There was no arguing that Genarius was loud; so loud, in fact, an entire city sank. And in truth, one of the easier operations carried out by the Covenant.

“The Dark rewards those who refuse to stagnate. That’s why it answers people like you.” Lysander’s focus was always ahead; never at Acier. “However, it’s also how some end up somewhere they didn’t mean to. Sometimes.. that just delays the reckoning. The Dark only asks whether you’re truly prepared to claim it when you do.” It might've sounded like skepticism at the man's answer, and perhaps a trace existed, but it was more about cause and effect. He left Naboo for Korriban without a single detour, and almost paid for it with his life, more than once.

The terrain rose another few degrees, just enough to pull heat into his quads and thighs. "The galaxy is rather great at generously rewarding those who move fast.. right up until it asks them to finally take account for where they ended up." He wasn't trying to preach, just noting a repeated pattern witnessed in the Outer Rim. "The Dark loves that, too.

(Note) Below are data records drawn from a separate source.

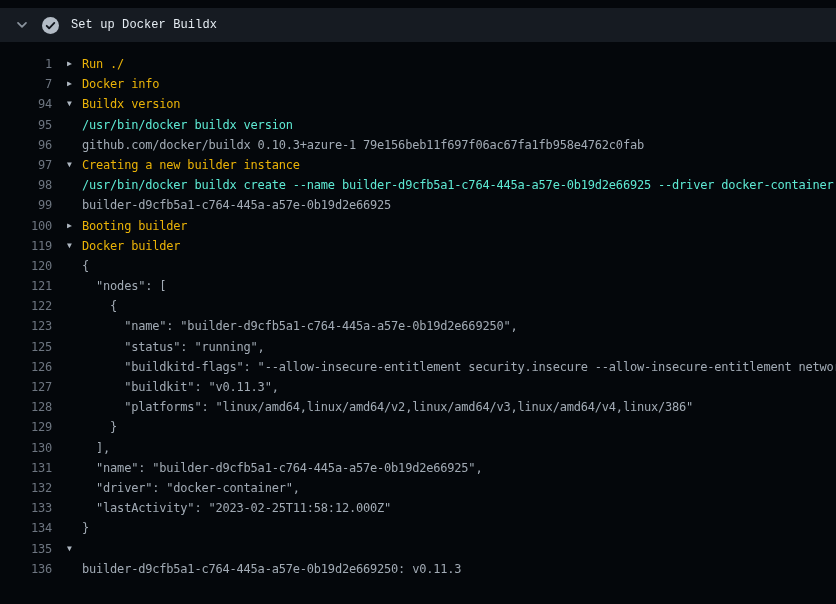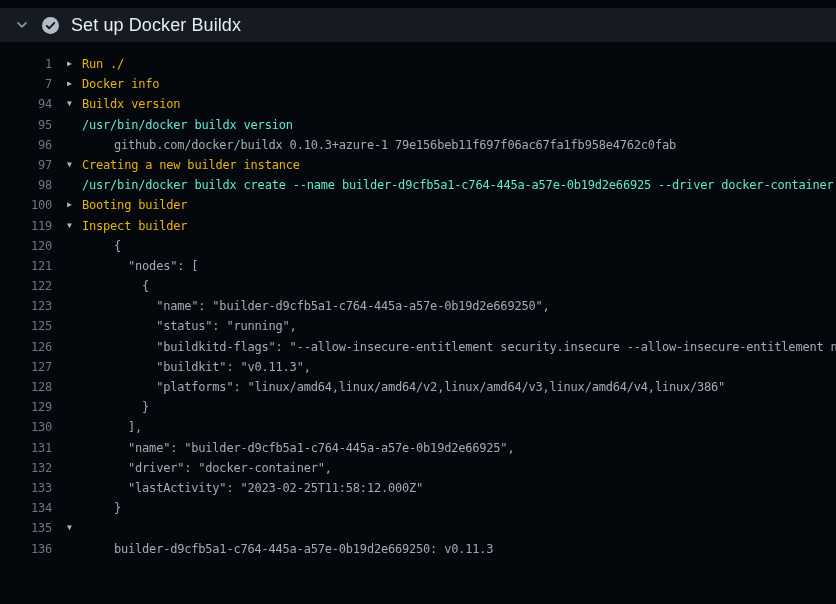--- a/index.html
+++ b/index.html
@@ -27,8 +27,8 @@
   .step-header .chev { margin-right: 14px; display: flex; align-items: center; }
   .step-header .check { margin-right: 12px; display: flex; align-items: center; }
   .step-title {
-    font-family: Liberation Sans, sans-serif;
-    font-size: 18px;
+    font-family: Liberation Mono, monospace;
+    font-size: 12px;
     font-weight: 500;
     color: #e6edf3;
     letter-spacing: 0.1px;

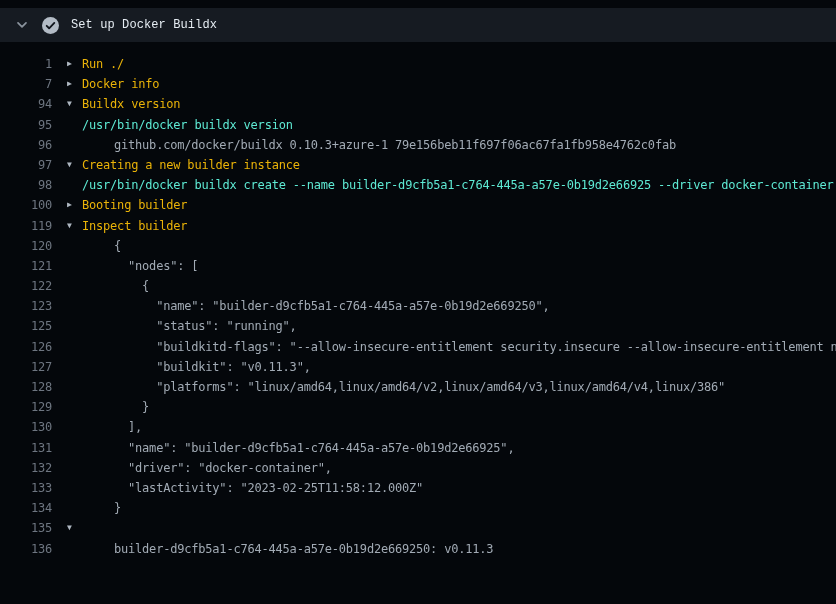--- a/index.html
+++ b/index.html
@@ -68,7 +68,7 @@
   .row.group .text { color: #eab308; }
   .row.group { cursor: pointer; }
   .row.command .text { color: #5eead4; }
-  .row.output .text { color: #a2abb5; margin-left: 32px; }
+  .row.output .text { color: #a2abb5; }
 </style>
 </head>
 <body>

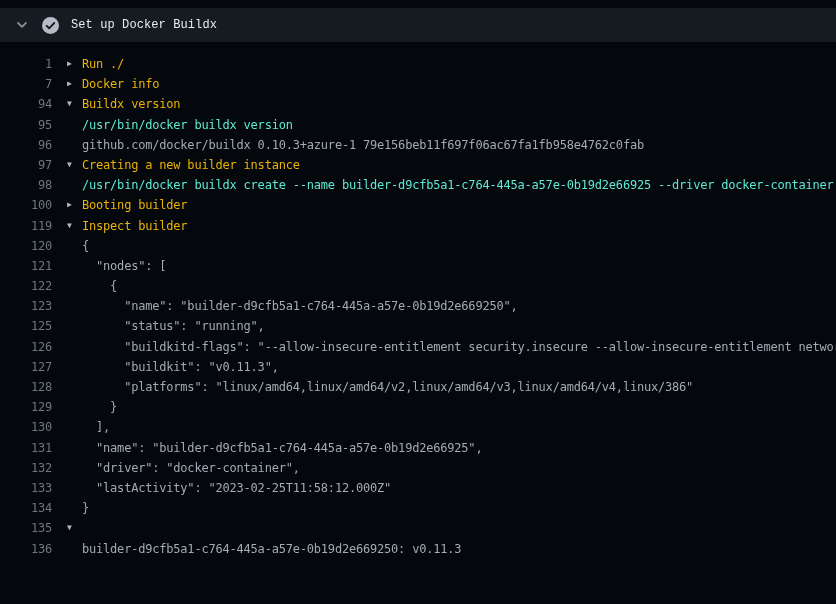--- a/index.html
+++ b/index.html
@@ -147,6 +147,13 @@
       </div>
     </div>
 
+    <div class="row output">
+      <a class="num">99</a>
+      <div class="content">
+        <span class="prefix"></span>
+        <span class="text">builder-d9cfb5a1-c764-445a-a57e-0b19d2e66925</span>
+      </div>
+    </div>
 
     <div class="row group">
       <a class="num">100</a>

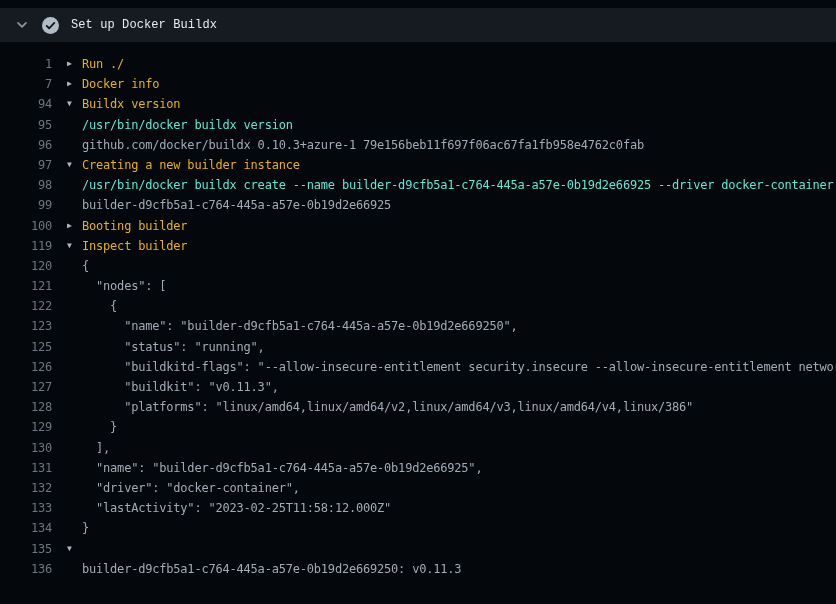--- a/index.html
+++ b/index.html
@@ -167,7 +167,7 @@
       <a class="num">119</a>
       <div class="content">
         <span class="prefix">▼</span>
-        <span class="text">Inspect builder</span>
+        <span class="text">Docker builder</span>
       </div>
     </div>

You just keep advancing, and one day you happen to wake up realizing those currents have already chosen for you."

Maybe it might have sounded strange, coming from someone fully committed to the darker arts. But Lysander had always been pragmatic. Besides, selling a lie wouldn’t change the Covenant’s trajectory; those wheels were already turning.

The hood shadowed most of his face now, drawn low. He let the silence stretch after the next question.

“Outside of Ukatis, the Republic may as well not exist to me. That place hasn’t held much weight for me in a long time. The Tapani sector will consume our attention for a while. Influence takes time. This is where we’re looking to apply pressure. A lot of real work to be done.. the Republic has larger problems approaching than us.”

The wind pulled even harder. “I serve the Covenant direction.” The words were true. “But I also don’t need to abandon the Dark to prevent unnecessary damage. It’s not as fragile as some might believe. It won’t collapse just because restraint is applied.” A humorless exhale slipped free. “Excess.. yeah, that’s just a choice people make when they don’t want to own their decisions.”

He was quiet for a few more strides. Arms began swinging tighter, so that he could conserve energy.

“Let’s take it one step further.. say we strip away that survival and adaptation. What’s actually left that you’re protecting? Because there’s always something.”